25 answers to this question

Recommended Posts

  • 0

Hi MX_Master

I don't know of anyone else working on Unicode support. The matter is complex and due to the nature of the hardcoded ASCII nature of MTA, implementing unicode is a massive task. However, I have looked into the matter in order to find the simplest way to Unicode working in both script, and chat.

I was hoping to look for a solution for the next upcoming major MTA release. I devised a plan which would be (imo) the easiest way to get unicode support, but would be quite hacky:

  • As you said, unlock Unicode for MTA fonts.
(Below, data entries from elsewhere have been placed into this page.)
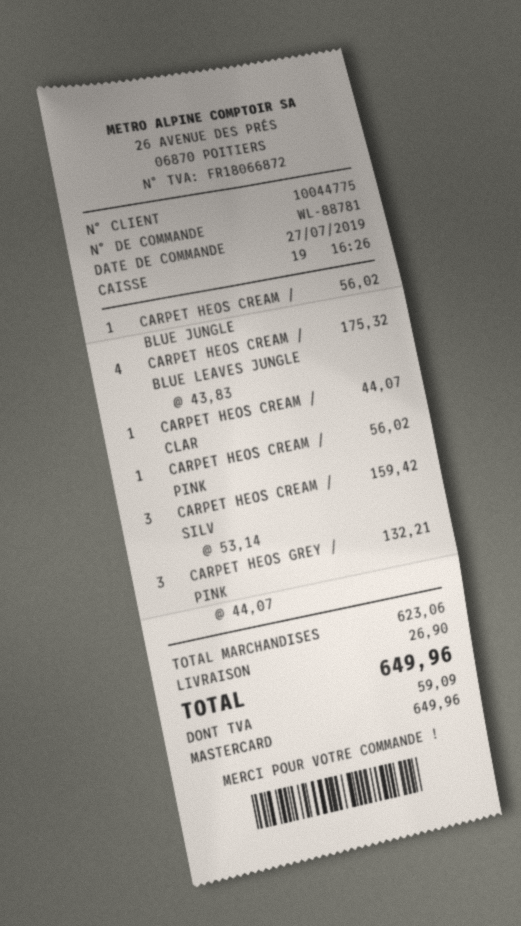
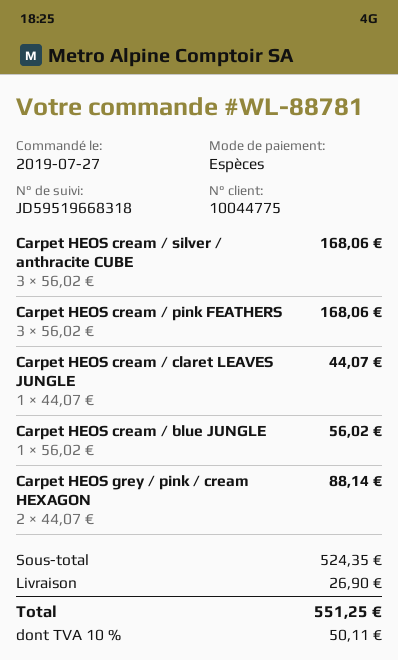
payment method: Mastercard -> cash
CARPET HEOS CREAM / BLUE LEAVES JUNGLE: 4 x 43.83 = 175.32 -> none
CARPET HEOS CREAM / PINK: 1 x 56.02 = 56.02 -> 3 x 56.02 = 168.06
CARPET HEOS CREAM / SILV: 3 x 53.14 = 159.42 -> 3 x 56.02 = 168.06
CARPET HEOS GREY / PINK: 3 x 44.07 = 132.21 -> 2 x 44.07 = 88.14
subtotal: 623.06 -> 524.35
tax: 59.09 -> 50.11
total: 649.96 -> 551.25

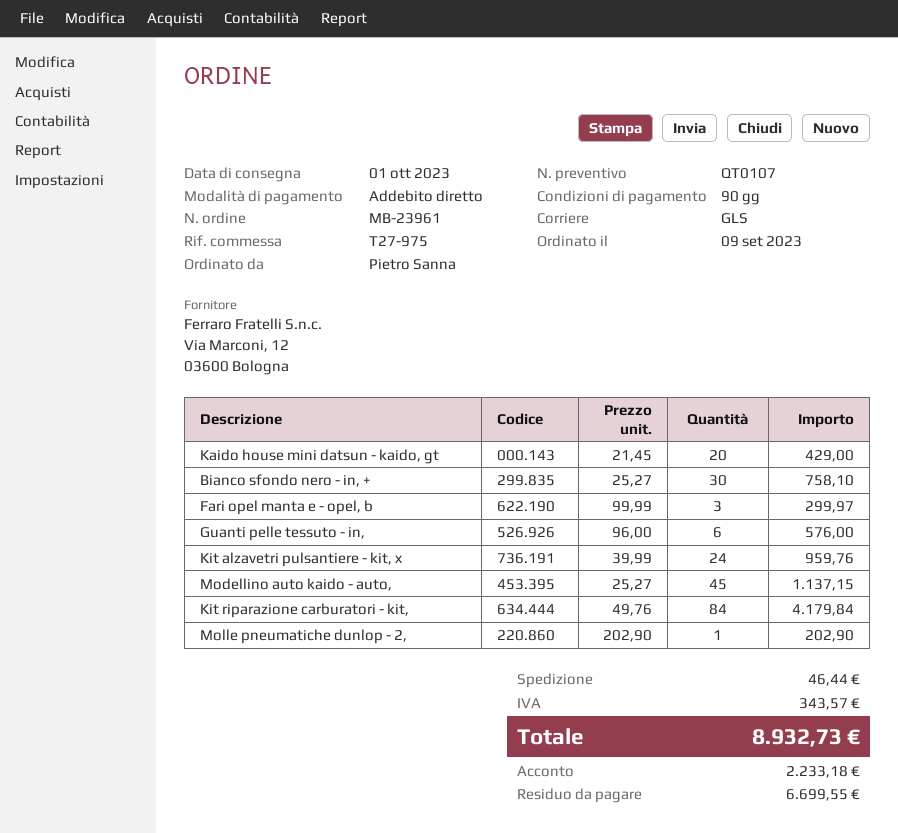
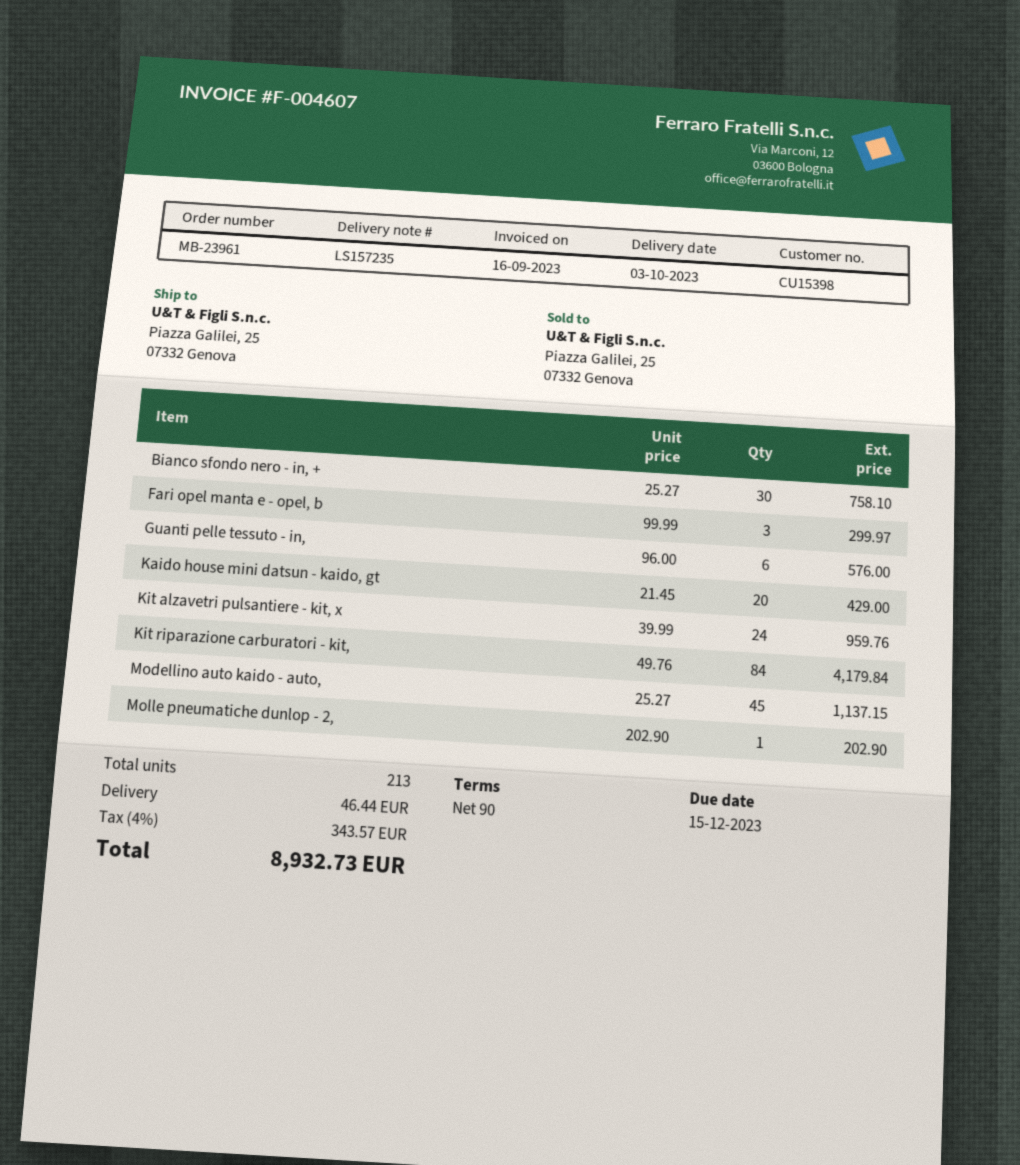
delivery date: 2023-10-01 -> 2023-10-03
This would allow dxDrawText to print unicode.
  • Enable natural unicode display in CEGUI
  • Enable input of CEGUI into Edit Boxes.
  • Re-Write the MTA chatbox using Lua. We have a complete function set that should allow us to replicate the chatbox exactly (including client settings). This chatbox would have hacks in place to allow Unicode.
  • Implement Unicode Identifiers

In order to allow the chatbox to work under Lua, i was thinking of inventing a hacky Unicode-ASCII syntax which can be encoded and decoded and safely sent via triggerClient/ServerEvent. This would, for example, convert "То был" to something like "utf-16[1412,1241,0032,1245,2135,6432,2135]" (The IDs are incorrect, that was just an example). MTA would provide default utfEncode and utfDecode functions. I was unsure of how CEGUI and dxDrawText would deal with unicode, but if it proved to be a problem, we'd use the Unicode-ASCII syntax and decode it at the very lowest level.

To detail the functioning of the chatbox, since dxDrawText would support unicode, it would accept input via CEGUI (most custom chatbox scripts do this already) and draw it onto the input line of the chatbox. When you press Enter, it sends the message as a Unicode-ASCII syntax to other clients who then decode it and draw it into chat history.

Bear in mind, I've actually done nothing towards putting this in place. This was just some brainstorming i did. It's very relieving that someone has some interest in getting unicode working. If you're interested in my proposal for the custom Chatbox, I would be happy to begin writing this in Lua for you now, which would save you some time.

Lastly, if you're interested, you could be granted SVN access to our Google Code to work on a Unicode branch. That way we could follow your progress and help and provide feedback, and you could use the real MTA code. Just catch me on IRC (irc://irc.multitheftauto.com) and we could discuss it further.

Thanks

Dan

Link to comment
  • 0

If we make Lua support wide chars as the link you referenced said, couldn't we convert other strings in our netcode to UTF-8 too - rather than the hacky method? There can't be a huge number, and support could be added gradually if it really is an issue.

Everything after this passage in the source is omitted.